═══ Given records ═══

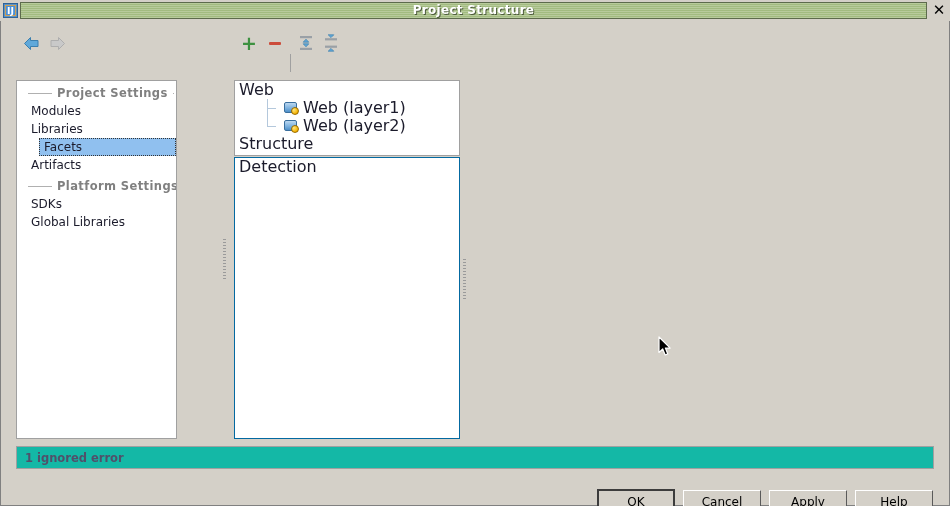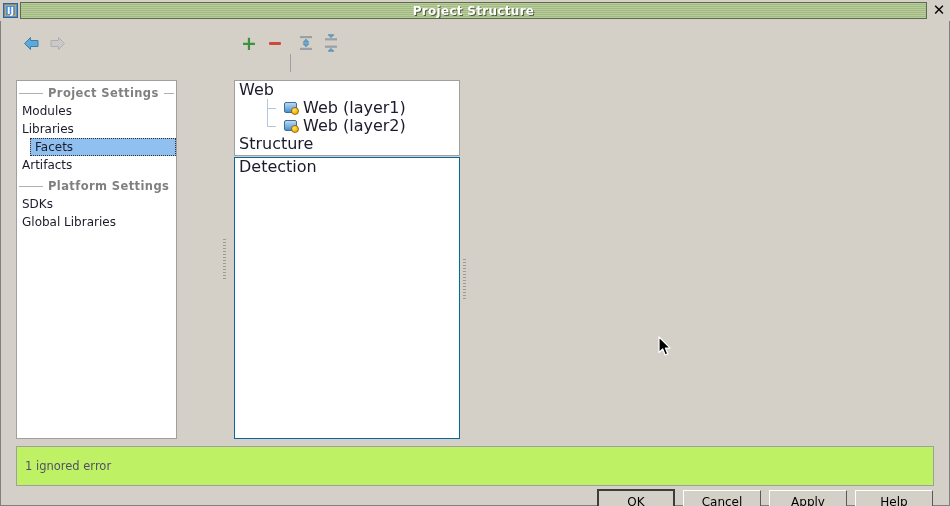--- a/index.html
+++ b/index.html
@@ -46,21 +46,21 @@
     margin: 0 1px;
     position: relative;
     border: 1px solid #5d6b4c;
     box-sizing: border-box;
     background-color: #a9c08a;
     background-image: repeating-linear-gradient(
         to bottom,
         #b8cb9c 0px, #b8cb9c 1px,
         #a2bb80 1px, #a2bb80 2px);
     display: flex;
-    align-items: center;
+    align-items: flex-start;
     justify-content: center;
     overflow: hidden;
   }
   #title-text {
     font-size: 12px;
     font-weight: bold;
     color: #ffffff;
     text-shadow: 1px 1px 0 #4d5b3c;
     letter-spacing: 0.3px;
     white-space: nowrap;
@@ -149,20 +149,21 @@
 
   #left-panel {
     position: absolute;
     left: 15px; top: 22px;
     width: 161px;
     height: 359px;
     background: #ffffff;
     border: 1px solid #a0a0a0;
     box-sizing: border-box;
     overflow: hidden;
+    padding-left: 9px;
   }
 
   .section-header {
     display: flex;
     align-items: center;
     height: 18px;
     padding: 0 2px;
     margin-top: 3px;
     gap: 5px;
     user-select: none;
@@ -300,26 +301,27 @@
     border: 1px solid #9a6c00;
     box-sizing: border-box;
   }
   .tree-label { font-size: 16px; }
 
   
   #status-bar {
     position: absolute;
     left: 15px; top: 425px;
     width: 918px;
-    height: 40px;
-    background: #bef264;
+    height: 23px;
+    background: #14b8a6;
     border: 1px solid #a0a0a0;
     box-sizing: border-box;
     display: flex;
     align-items: center;
+    font-weight: bold;
   }
   #status-text {
     font-size: 11.5px;
     color: #50506a;
     padding-left: 8px;
     font-family: "DejaVu Sans", sans-serif;
     white-space: nowrap;
   }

═══

Work to be completed: Where a line of the records has the string "padding", copy that line.

Response area:
+    padding-left: 9px;
     padding: 0 2px;
     padding-left: 8px;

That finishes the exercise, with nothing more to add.